İçinde bulunduğumuz zamanı yaşarken ne geçmiş vardır, ne gelecek. Geçmişten ve gelecekten tamamen sıyrılmak… İyi- kötü hiç farketmez. Kahve içerken kafanız başka yerde mi, dün yaptığınız bir tartışmada mı, yoksa şu an yudumladığınız kahvenin tadının ne kadar güzel olduğunda mı?
Yaşadığımız her an geçmişte kalıyor. 2 dakika önce çok ilginizi çeken bir görüntüyü isteseniz de tekrar yakalayamazsınız.
Aslında bulunduğumuz zamanın içinde olmak, bunun farkında olmak, aynı zamanda yaşam kalitemizi artırıyor. Ruhsal olarak tedavi etmesini de sağlıyor.
İzmir’e ilk yerleştiğimde bir arkadaşımla telefonda konuştum. O kadar kötü durumdaydı ki, işsiz kalmış ve kredi kartı borçları içinden çıkılmaz hale gelmiş. Sesi çok kötüydü ve bir o kadar da karamsar. Israrla bize davet ettim. O’nun için değişiklik olacağını, kendisine iyi geleceğini söyledim ve onu ikna edebildim. Güneşli ve ılık bir gün… Küçücük olan bahçemizin verandasındaydık. Sohbetimiz boyunca hep O konuştu ve sürekli içinde bulunduğu çıkmazdan, sıkıntılardan söz etti. Buna yol açan sebeplerden bahsetti durdu. Sonunda dayanamayarak, bahçemizde yeni tomurcuk açan ve tam gözümüzün önünde duran çiçeği gösterdim, dibinde yaşam mücadelesinde olan karıncaları. Bunların farkında olup olmadığını sordum. Çok şaşırdı. Ne demek istediğimi anlamadı önce. Sürekli sorunlarından bahsederek, etrafında olan bitenin farkında bile değildi. İçtiği çaydan keyif bile almıyordu. Sadece geçmişte yaptıklarıyla hesaplaşıyordu. Zaten var olan sorunlarını bu şekilde sürekli yaşatarak kendini depresyona sürüklüyordu. O’nunla uzun yıllar görüşmemiştik, karşılıklı oturduğumuz bu parlak ve mis gibi havanın tadını çıkarmasını söyledim O’na. Kendi ellerimle yaptığım kurabiyenin şekerini aslında biraz fazla kaçırdığımı hatırlattım O’na. Geçmişte yaptığı hataları sürekli düşünmek, konuşmak sorununu çözmesine yardımcı olmuyordu ki…

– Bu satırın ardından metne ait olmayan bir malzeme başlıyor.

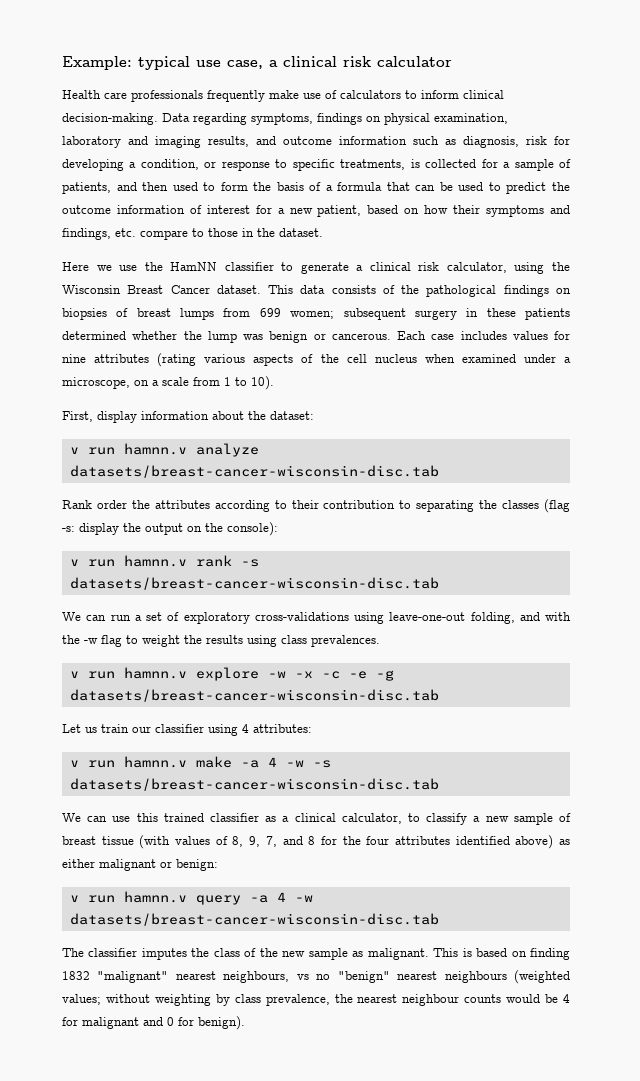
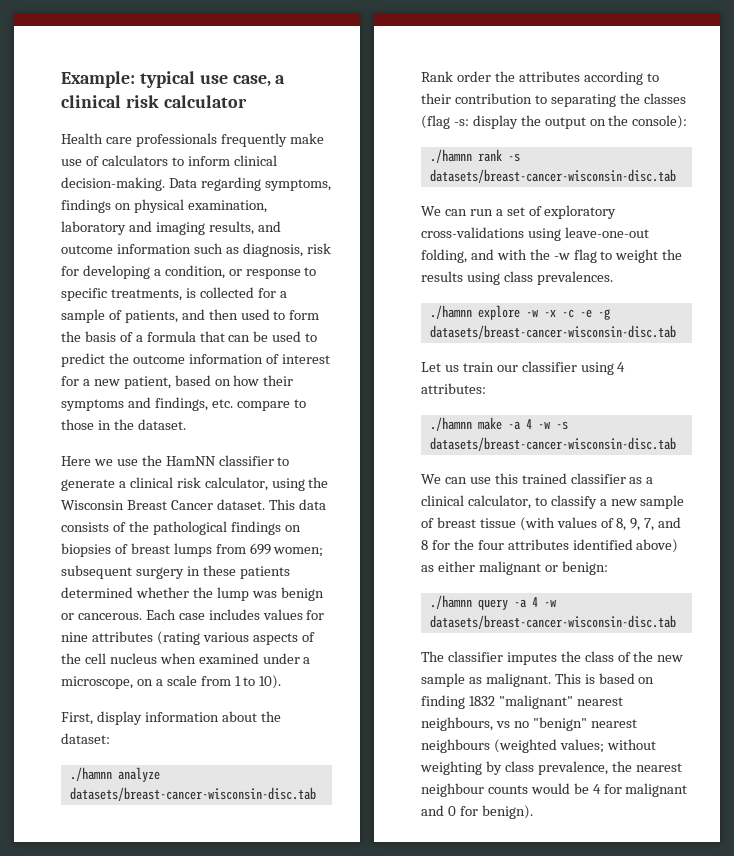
[69,443,187,455] v run hamnn.v -> [69,767,112,781] ./hamnn
[69,555,187,567] v run hamnn.v -> [429,149,472,163] ./hamnn
[69,667,187,679] v run hamnn.v -> [429,305,472,319] ./hamnn
[69,756,187,768] v run hamnn.v -> [429,417,472,431] ./hamnn
[69,891,187,903] v run hamnn.v -> [429,595,472,609] ./hamnn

Ağlamadan, gülmenin ne kadar keyifli olduğunu bilir miydik ya da yaşadığımız sıkıntıların aslında, yaşayacağımız aydınlık günlerin kıymetini bilmemize yardımcı olacağını…
Her insan uyandığında, o an sahip olduğu güzelliklerin farkında olarak başlamalı güne. Hayata bir teşekkürle başlamalı, şükretmeli. Sabah uyandınız, yanınızdaki eşiniz, yan odada uyuyan çocuklarınız nefes alabiliyorlar. Belki de sabah uyandığınız an mutfaktan gelen taze ekmek kokusu… Şu an var olan, yanınızda olan şeyler… iyi ki de varlar.